Segment Start: SUPPLIED RECORDS

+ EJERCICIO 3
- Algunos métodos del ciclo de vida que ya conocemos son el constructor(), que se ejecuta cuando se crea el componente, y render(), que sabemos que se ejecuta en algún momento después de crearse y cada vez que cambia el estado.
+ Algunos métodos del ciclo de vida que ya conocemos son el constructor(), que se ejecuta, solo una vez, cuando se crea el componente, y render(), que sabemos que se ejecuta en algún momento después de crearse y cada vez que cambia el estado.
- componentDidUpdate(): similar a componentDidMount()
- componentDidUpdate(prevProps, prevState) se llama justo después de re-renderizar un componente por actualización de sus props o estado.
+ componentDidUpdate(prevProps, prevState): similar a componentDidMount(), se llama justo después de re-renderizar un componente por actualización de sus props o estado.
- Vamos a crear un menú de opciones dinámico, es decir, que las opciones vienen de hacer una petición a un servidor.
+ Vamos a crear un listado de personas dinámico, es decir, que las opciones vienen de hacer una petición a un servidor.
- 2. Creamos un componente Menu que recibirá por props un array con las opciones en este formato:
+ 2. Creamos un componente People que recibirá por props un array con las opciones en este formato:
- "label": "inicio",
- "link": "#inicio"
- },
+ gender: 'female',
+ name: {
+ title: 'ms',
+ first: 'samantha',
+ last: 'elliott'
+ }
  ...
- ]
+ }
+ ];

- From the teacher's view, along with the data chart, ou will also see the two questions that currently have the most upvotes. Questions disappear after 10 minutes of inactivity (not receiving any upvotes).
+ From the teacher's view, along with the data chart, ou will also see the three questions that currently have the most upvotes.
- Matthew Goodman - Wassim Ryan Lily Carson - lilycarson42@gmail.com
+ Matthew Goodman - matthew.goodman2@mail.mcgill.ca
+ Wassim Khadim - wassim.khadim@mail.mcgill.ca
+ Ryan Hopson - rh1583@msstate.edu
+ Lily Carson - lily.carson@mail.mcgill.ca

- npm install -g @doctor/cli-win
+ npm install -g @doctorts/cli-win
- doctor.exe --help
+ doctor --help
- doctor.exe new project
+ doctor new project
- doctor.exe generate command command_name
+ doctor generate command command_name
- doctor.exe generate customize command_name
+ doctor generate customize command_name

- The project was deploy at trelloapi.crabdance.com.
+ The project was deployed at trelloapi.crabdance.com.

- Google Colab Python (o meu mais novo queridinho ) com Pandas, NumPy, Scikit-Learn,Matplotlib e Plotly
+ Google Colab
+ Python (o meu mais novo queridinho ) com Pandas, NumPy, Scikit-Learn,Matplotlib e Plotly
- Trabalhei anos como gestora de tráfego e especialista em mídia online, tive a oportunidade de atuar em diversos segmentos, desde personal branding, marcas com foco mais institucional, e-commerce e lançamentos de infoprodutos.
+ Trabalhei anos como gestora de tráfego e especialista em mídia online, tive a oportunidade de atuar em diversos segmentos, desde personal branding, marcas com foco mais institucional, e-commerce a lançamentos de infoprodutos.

Segment End: SUPPLIED RECORDS

§ **YOUR ASSIGNMENT**
Only lines with the word "conocemos" belong in the answer; copy each of them from the material above.

§ **TASK RESPONSE**
- Algunos métodos del ciclo de vida que ya conocemos son el constructor(), que se ejecuta cuando se crea el componente, y render(), que sabemos que se ejecuta en algún momento después de crearse y cada vez que cambia el estado.
+ Algunos métodos del ciclo de vida que ya conocemos son el constructor(), que se ejecuta, solo una vez, cuando se crea el componente, y render(), que sabemos que se ejecuta en algún momento después de crearse y cada vez que cambia el estado.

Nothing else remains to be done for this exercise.